A History of Modern Russia
Title | A History of Modern Russia PDF eBook |
Author | Robert Service |
Publisher | Harvard University Press |
Pages | 689 |
Release | 2013-02-04 |
Genre | History |
ISBN | 067472559X |
Russia had an extraordinary twentieth century, undergoing upheaval and transformation. Updating his acclaimed History of Modern Russia, Robert Service provides a panoramic perspective on a country whose Soviet past encompassed revolution, civil war, mass terror, and two world wars. He shows how seven decades of communist rule, which penetrated every aspect of Soviet life, continue to influence Russia today. This new edition takes the story from 2002 through the entire presidency of Vladimir Putin to the election of his successor, Dmitri Medvedev.

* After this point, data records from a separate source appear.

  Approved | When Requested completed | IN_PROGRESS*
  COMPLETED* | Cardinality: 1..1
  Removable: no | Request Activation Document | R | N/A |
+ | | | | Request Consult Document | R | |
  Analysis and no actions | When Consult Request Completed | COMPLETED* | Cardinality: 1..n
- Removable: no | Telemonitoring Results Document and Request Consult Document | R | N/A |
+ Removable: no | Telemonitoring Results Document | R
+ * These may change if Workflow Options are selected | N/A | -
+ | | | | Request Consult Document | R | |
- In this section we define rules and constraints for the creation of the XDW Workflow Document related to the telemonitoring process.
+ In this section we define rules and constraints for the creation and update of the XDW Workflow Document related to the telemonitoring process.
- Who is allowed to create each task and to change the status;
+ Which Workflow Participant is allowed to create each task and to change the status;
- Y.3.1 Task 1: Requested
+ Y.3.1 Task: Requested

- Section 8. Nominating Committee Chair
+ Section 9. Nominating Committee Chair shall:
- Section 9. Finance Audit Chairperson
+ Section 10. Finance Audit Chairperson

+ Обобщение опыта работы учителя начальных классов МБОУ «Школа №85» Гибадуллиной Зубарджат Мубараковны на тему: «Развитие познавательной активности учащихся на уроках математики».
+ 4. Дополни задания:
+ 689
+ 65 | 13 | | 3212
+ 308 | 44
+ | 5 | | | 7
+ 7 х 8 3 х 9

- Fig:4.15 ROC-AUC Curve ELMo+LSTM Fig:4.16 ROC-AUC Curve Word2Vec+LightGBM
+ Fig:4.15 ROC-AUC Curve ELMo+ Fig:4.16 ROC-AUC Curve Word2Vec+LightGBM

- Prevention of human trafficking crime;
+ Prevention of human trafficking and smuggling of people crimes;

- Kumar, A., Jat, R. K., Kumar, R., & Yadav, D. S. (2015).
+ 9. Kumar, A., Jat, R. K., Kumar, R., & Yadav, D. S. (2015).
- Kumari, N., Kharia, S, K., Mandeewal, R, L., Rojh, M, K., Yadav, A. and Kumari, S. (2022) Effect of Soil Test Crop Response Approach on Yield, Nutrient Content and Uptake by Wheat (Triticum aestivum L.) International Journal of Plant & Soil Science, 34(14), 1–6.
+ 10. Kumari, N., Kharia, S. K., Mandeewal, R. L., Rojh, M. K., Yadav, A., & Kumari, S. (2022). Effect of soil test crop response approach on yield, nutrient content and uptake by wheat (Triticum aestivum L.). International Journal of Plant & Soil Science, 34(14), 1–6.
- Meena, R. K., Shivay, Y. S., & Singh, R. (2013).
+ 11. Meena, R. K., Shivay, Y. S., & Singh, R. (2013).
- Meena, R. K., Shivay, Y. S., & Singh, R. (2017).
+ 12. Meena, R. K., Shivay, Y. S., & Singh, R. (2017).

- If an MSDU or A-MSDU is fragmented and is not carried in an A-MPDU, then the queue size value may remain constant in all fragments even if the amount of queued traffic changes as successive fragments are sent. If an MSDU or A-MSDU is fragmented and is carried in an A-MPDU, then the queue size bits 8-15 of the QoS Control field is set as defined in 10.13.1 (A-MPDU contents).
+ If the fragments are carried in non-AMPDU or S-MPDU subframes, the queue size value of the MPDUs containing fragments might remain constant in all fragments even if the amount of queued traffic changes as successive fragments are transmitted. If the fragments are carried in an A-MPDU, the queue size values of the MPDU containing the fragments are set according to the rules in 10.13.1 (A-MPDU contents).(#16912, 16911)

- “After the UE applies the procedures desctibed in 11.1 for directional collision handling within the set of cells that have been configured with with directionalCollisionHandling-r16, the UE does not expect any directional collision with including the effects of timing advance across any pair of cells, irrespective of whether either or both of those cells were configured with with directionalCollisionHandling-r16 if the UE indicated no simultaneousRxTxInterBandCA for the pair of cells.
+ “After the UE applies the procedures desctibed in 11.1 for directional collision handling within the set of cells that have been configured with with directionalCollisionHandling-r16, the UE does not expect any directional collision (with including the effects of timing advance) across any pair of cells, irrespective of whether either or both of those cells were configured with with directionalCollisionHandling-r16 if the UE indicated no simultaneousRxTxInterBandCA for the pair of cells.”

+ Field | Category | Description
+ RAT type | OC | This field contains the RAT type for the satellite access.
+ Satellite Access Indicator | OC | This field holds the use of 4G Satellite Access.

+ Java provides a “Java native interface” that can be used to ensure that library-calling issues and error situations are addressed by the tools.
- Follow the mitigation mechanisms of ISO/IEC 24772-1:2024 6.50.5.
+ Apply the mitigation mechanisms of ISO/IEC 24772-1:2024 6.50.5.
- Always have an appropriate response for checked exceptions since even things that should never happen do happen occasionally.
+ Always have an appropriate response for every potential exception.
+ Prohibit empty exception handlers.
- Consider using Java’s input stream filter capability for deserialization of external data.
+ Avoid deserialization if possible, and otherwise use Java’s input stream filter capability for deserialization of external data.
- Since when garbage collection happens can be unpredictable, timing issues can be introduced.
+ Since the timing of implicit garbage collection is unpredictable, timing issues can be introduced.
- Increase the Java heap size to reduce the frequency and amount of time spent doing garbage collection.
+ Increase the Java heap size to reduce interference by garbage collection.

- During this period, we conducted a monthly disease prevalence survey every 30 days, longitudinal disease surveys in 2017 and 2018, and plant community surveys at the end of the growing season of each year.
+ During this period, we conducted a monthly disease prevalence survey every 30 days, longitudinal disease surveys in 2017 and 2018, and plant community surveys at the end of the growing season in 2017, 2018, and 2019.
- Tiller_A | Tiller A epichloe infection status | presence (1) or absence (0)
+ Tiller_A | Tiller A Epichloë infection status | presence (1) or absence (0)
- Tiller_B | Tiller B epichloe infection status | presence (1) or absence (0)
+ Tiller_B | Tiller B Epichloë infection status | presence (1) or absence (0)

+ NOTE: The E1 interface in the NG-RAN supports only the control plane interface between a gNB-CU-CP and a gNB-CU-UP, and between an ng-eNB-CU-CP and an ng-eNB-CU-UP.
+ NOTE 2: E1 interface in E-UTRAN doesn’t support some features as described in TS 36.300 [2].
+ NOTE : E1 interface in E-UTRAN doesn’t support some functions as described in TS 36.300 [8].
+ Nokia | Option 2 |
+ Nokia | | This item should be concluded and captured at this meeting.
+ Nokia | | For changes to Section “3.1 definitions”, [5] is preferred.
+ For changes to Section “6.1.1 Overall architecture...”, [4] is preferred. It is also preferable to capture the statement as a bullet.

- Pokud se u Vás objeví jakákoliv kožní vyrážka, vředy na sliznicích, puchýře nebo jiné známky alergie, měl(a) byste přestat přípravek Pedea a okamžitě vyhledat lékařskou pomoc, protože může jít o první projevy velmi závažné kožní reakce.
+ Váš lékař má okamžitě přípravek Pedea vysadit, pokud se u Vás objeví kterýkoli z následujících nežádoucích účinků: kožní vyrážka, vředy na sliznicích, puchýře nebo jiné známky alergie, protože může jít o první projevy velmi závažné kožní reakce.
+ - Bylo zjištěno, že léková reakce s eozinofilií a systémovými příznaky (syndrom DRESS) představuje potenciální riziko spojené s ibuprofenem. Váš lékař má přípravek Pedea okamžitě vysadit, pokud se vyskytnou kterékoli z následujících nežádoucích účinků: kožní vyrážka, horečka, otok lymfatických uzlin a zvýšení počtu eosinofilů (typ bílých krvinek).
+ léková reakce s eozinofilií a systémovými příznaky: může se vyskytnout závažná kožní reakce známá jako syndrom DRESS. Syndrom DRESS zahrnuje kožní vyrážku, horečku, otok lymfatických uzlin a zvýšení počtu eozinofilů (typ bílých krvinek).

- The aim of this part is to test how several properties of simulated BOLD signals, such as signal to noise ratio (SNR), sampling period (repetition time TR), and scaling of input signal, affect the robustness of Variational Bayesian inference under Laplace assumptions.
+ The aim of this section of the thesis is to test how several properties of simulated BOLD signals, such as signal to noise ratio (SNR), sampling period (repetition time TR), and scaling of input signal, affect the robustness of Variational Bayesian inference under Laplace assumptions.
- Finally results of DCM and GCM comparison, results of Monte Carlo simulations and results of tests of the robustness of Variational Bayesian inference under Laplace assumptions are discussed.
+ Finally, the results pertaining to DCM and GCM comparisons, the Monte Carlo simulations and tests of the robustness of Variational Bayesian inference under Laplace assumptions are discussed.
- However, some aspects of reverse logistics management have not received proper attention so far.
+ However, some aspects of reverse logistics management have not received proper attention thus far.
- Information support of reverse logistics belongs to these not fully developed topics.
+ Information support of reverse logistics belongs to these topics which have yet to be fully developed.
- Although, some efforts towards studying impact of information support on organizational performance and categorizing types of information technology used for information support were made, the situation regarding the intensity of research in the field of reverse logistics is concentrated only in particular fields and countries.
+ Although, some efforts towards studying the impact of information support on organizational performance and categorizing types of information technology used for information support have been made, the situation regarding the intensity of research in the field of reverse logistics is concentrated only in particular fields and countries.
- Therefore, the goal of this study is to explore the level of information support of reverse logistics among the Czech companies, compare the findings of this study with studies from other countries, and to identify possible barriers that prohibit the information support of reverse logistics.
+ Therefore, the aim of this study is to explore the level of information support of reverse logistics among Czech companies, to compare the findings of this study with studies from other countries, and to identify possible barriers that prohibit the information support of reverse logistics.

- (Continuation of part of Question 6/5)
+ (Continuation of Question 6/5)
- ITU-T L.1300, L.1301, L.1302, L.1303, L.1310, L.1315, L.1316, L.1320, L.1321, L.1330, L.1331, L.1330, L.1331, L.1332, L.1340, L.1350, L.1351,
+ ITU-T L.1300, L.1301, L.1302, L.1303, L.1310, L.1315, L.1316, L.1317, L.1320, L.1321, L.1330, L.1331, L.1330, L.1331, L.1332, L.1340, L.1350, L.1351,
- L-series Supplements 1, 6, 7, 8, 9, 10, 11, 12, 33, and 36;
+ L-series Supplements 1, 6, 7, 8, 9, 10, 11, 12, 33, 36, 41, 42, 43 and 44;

A History of Modern Russia
Title | A History of Modern Russia PDF eBook |
Author | Robert Service |
Publisher | ePenguin |
Pages | 708 |
Release | 2003-09-04 |
Genre | History |
ISBN |
A comprehensive overview of twentieth-century Russian history that treats the years from 1917 to 2000 as a single period and analyses the peculiar mixture of political, economic and social ingredients that made up the Soviet compound. It takes the reader from the age of communist rule to the changes that occurred in 1991 and the more uncertain world of Yeltsin and Putin.